## WORK ORDER
While you copy the lines below, skip the pictures and keep the rest exact.

Code change snippets:
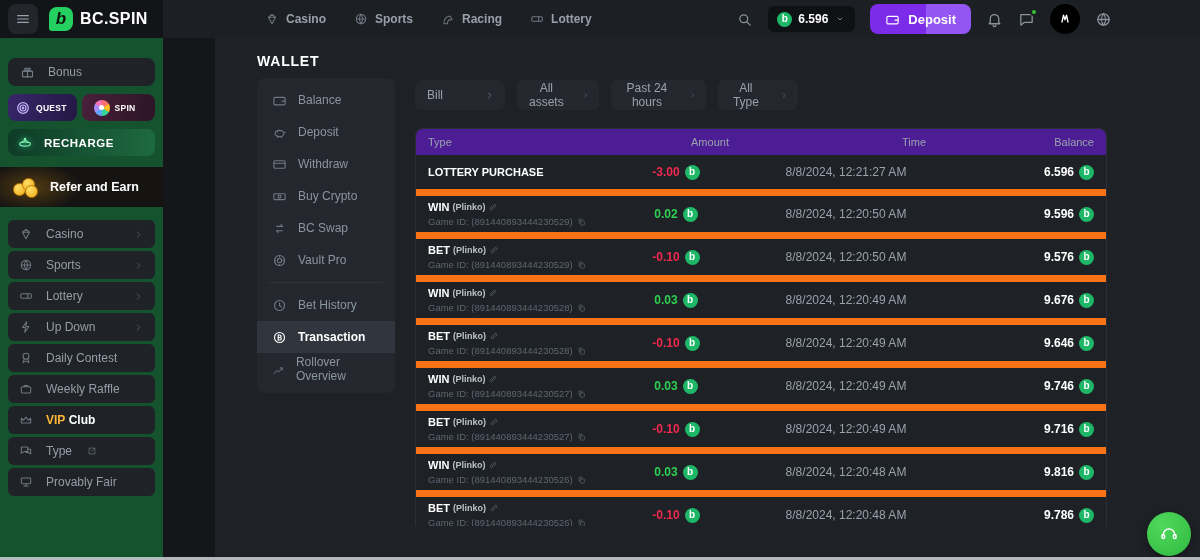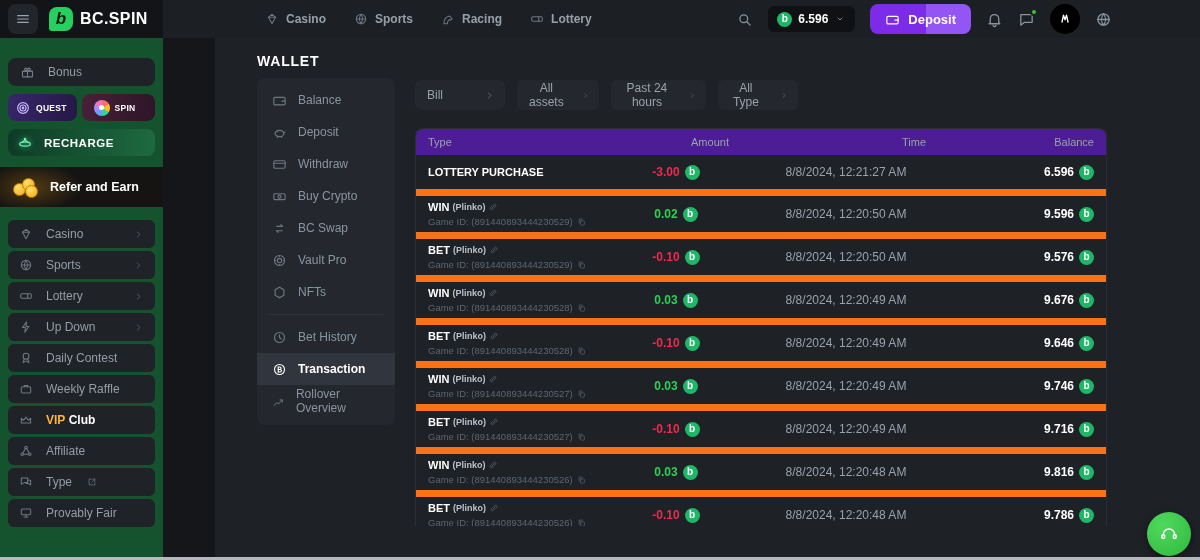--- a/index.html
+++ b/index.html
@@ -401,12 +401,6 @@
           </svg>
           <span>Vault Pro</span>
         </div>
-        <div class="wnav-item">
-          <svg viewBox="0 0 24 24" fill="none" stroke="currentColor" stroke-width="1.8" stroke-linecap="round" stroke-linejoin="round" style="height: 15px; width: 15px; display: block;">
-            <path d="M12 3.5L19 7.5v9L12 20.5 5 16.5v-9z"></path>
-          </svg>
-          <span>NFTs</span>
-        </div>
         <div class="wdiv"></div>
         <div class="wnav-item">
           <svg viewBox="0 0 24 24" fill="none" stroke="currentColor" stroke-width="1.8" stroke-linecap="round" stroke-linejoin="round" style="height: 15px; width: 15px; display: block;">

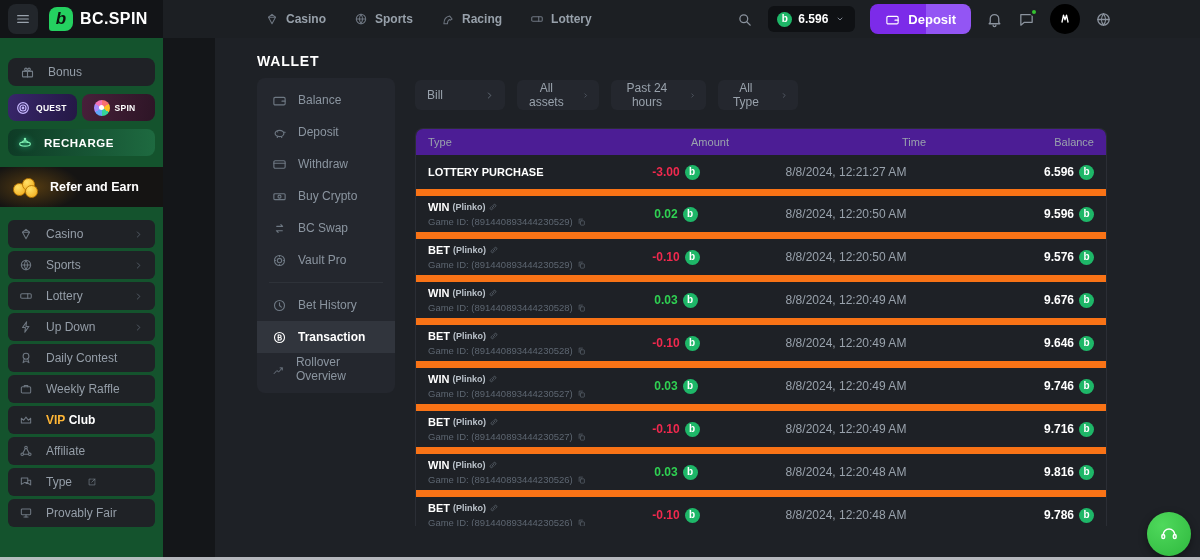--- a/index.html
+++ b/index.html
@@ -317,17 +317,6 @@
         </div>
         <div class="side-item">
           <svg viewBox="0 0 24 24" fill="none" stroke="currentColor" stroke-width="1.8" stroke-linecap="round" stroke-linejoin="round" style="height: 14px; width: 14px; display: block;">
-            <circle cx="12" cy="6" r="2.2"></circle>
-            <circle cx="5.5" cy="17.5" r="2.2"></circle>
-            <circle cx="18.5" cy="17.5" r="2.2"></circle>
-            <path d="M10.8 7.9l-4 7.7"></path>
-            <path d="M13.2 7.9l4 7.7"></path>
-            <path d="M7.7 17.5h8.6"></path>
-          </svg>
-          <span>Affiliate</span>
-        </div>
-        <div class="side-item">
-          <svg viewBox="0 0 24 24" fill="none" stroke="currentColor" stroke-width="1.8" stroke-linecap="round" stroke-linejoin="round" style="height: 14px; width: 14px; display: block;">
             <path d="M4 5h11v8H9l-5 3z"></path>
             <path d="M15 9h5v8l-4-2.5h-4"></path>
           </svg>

## EXPECTED OUTPUT
--- a/index.html
+++ b/index.html
@@ -401,12 +401,6 @@
           </svg>
           <span>Vault Pro</span>
         </div>
-        <div class="wnav-item">
-          <svg viewBox="0 0 24 24" fill="none" stroke="currentColor" stroke-width="1.8" stroke-linecap="round" stroke-linejoin="round" style="height: 15px; width: 15px; display: block;">
-            <path d="M12 3.5L19 7.5v9L12 20.5 5 16.5v-9z"></path>
-          </svg>
-          <span>NFTs</span>
-        </div>
         <div class="wdiv"></div>
         <div class="wnav-item">
           <svg viewBox="0 0 24 24" fill="none" stroke="currentColor" stroke-width="1.8" stroke-linecap="round" stroke-linejoin="round" style="height: 15px; width: 15px; display: block;">

--- a/index.html
+++ b/index.html
@@ -317,17 +317,6 @@
         </div>
         <div class="side-item">
           <svg viewBox="0 0 24 24" fill="none" stroke="currentColor" stroke-width="1.8" stroke-linecap="round" stroke-linejoin="round" style="height: 14px; width: 14px; display: block;">
-            <circle cx="12" cy="6" r="2.2"></circle>
-            <circle cx="5.5" cy="17.5" r="2.2"></circle>
-            <circle cx="18.5" cy="17.5" r="2.2"></circle>
-            <path d="M10.8 7.9l-4 7.7"></path>
-            <path d="M13.2 7.9l4 7.7"></path>
-            <path d="M7.7 17.5h8.6"></path>
-          </svg>
-          <span>Affiliate</span>
-        </div>
-        <div class="side-item">
-          <svg viewBox="0 0 24 24" fill="none" stroke="currentColor" stroke-width="1.8" stroke-linecap="round" stroke-linejoin="round" style="height: 14px; width: 14px; display: block;">
             <path d="M4 5h11v8H9l-5 3z"></path>
             <path d="M15 9h5v8l-4-2.5h-4"></path>
           </svg>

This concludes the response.